Could you reproduce, word for word, everything below from the line containing "14*18cm 데스크탑 금속" down to the line containing "total: 94.91 -> 71.60", with both of those lines included and no others?

-=-=-

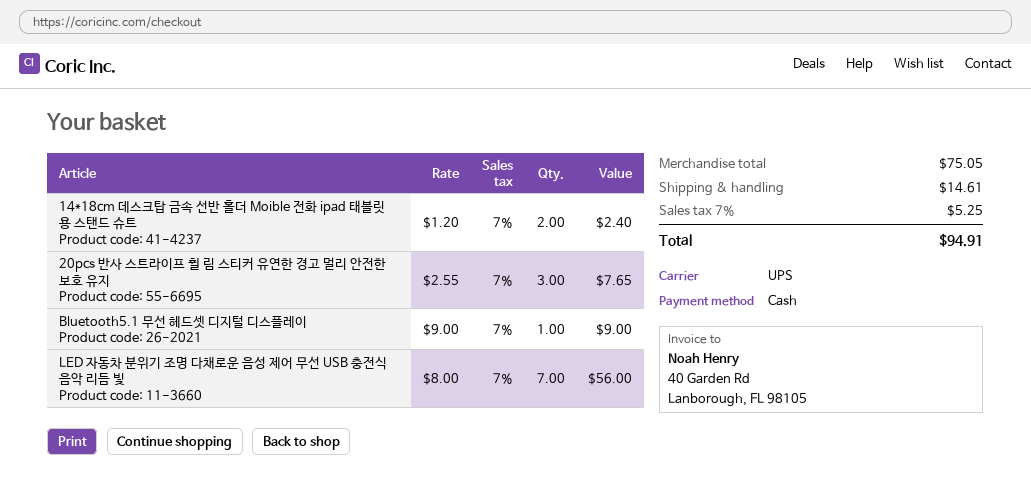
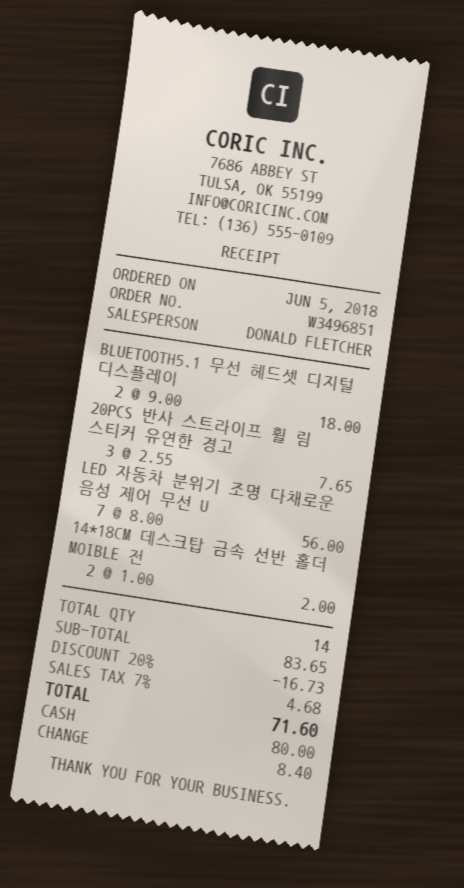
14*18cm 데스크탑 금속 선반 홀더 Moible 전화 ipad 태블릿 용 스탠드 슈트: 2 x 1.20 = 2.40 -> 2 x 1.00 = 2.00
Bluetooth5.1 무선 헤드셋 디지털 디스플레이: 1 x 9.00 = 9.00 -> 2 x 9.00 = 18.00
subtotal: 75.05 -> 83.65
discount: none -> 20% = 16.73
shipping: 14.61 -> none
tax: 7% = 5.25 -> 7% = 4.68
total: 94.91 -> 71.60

-=-=-

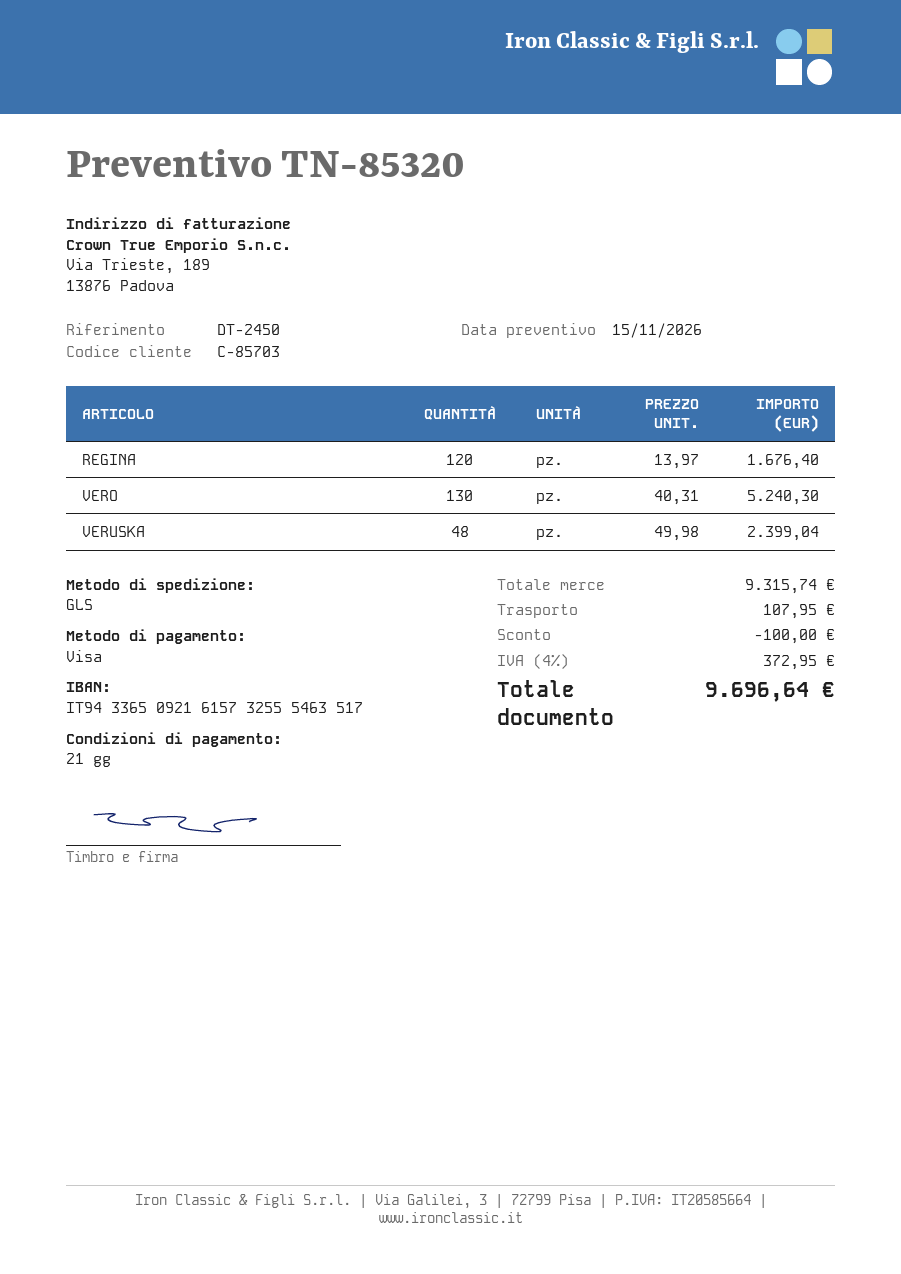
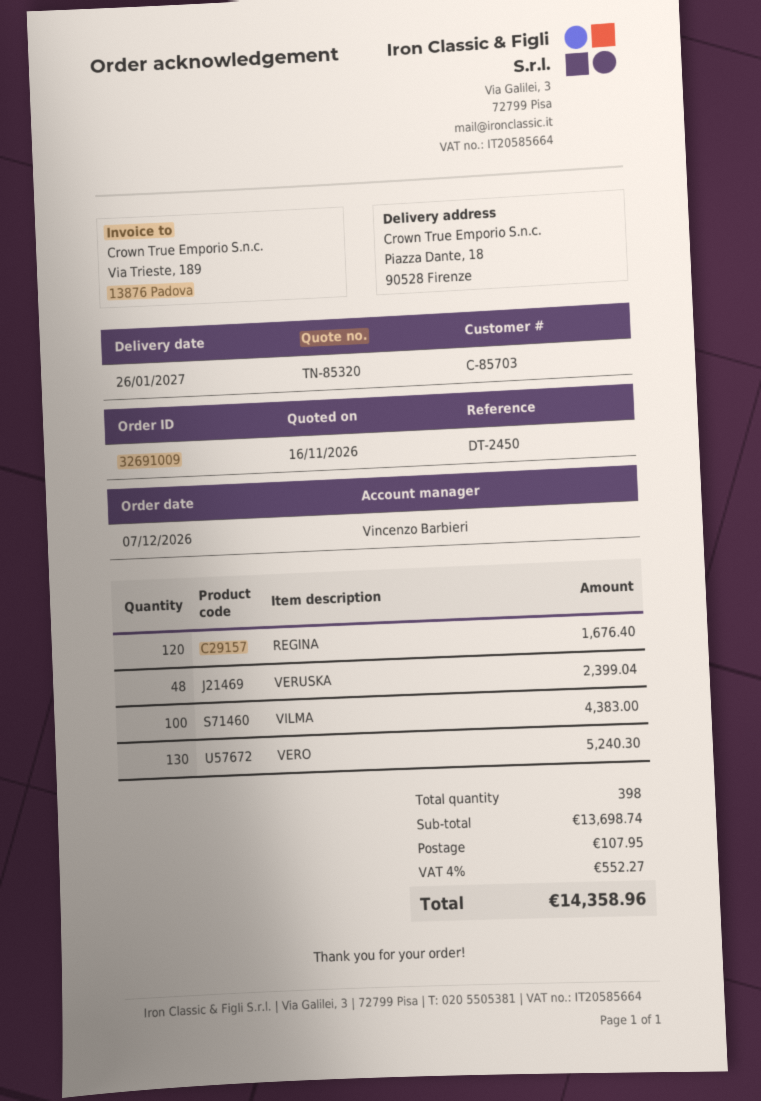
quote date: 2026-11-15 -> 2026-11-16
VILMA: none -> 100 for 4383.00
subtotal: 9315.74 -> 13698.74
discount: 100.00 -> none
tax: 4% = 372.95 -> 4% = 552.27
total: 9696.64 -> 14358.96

-=-=-

## Finished exercise
14*18cm 데스크탑 금속 선반 홀더 Moible 전화 ipad 태블릿 용 스탠드 슈트: 2 x 1.20 = 2.40 -> 2 x 1.00 = 2.00
Bluetooth5.1 무선 헤드셋 디지털 디스플레이: 1 x 9.00 = 9.00 -> 2 x 9.00 = 18.00
subtotal: 75.05 -> 83.65
discount: none -> 20% = 16.73
shipping: 14.61 -> none
tax: 7% = 5.25 -> 7% = 4.68
total: 94.91 -> 71.60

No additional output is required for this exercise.